= Jason Jurman =

American actor (1979-2014)

Jason Jurman (November 6, 1979 – October 11, 2014) was an American film, television and theater actor. He was best known for his starring role in the 2007 film Cougar Club, opposite Warren Kole, Joe Mantegna, Faye Dunaway, and Carrie Fisher. His television credits included roles in The Bedford Diaries, Blue Bloods, and Law & Order.

Jurman was born on November 6, 1979, and raised in Los Gatos, California. He graduated from Los Gatos High School in 1998. Jurman won the High School Actor of the Year Award from the American Musical Theatre of San Jose for his performance in the school's production of Fame. In 2002, Jurman received a Bachelor of Fine Arts from the Boston Conservatory, where he had studied in the theater division.

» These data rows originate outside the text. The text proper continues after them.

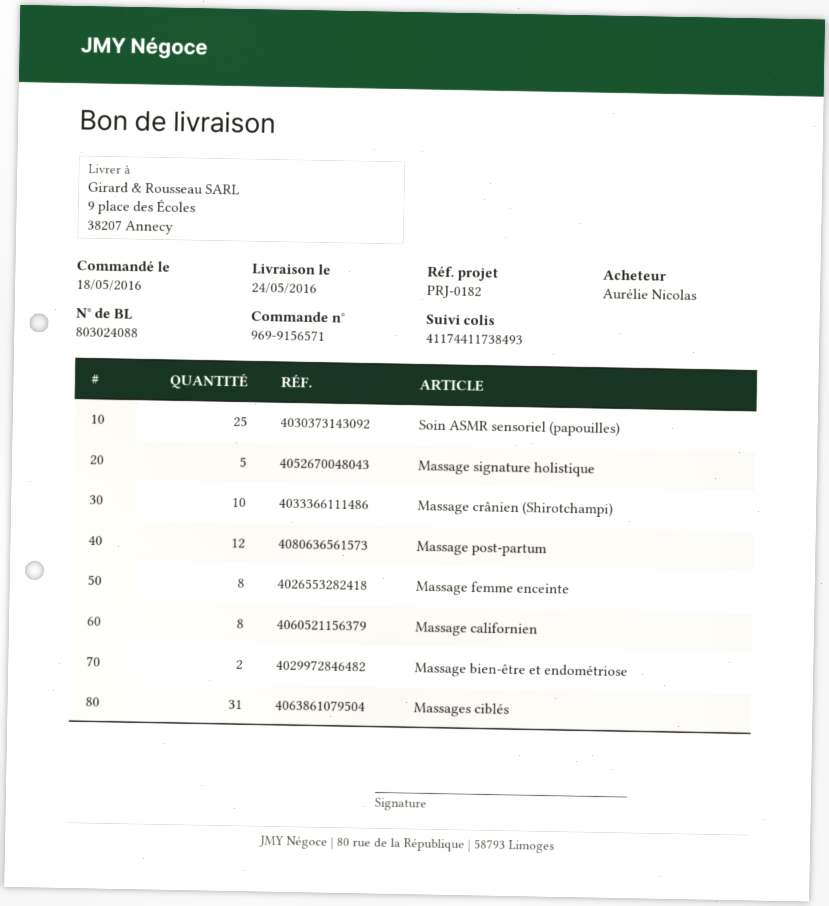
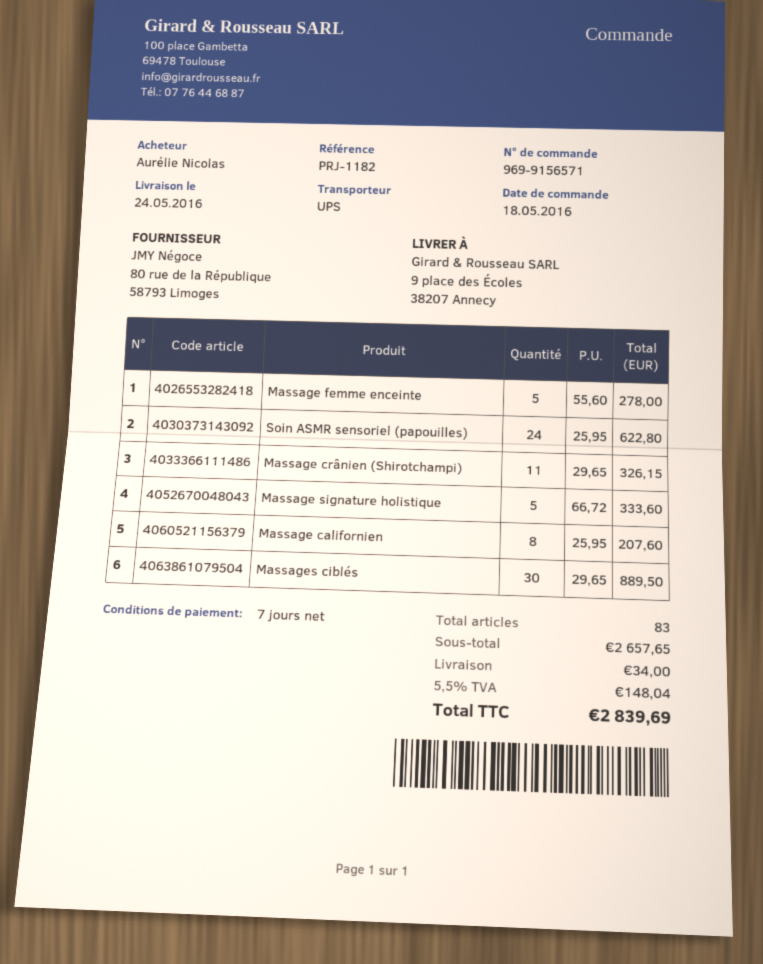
reference: PRJ-0182 -> PRJ-1182
Soin ASMR sensoriel (papouilles): 25 -> 24
Massage crânien (Shirotchampi): 10 -> 11
Massage post-partum: 12 -> none
Massage femme enceinte: 8 -> 5
Massage bien-être et endométriose: 2 -> none
Massages ciblés: 31 -> 30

He began his professional career by performing at the San Jose Civic Light Opera and the San Jose Children's Musical Theater. His television roles included appearances in Law & Order, Arrested Development, Law & Order: Special Victims Unit, 30 Rock and Blue Bloods.

Jurman and Warren Kole co-starred in the 2007 film Cougar Club.

Jason Jurman died on October 11, 2014, at the age of 34. He was buried in Los Gatos Memorial Park.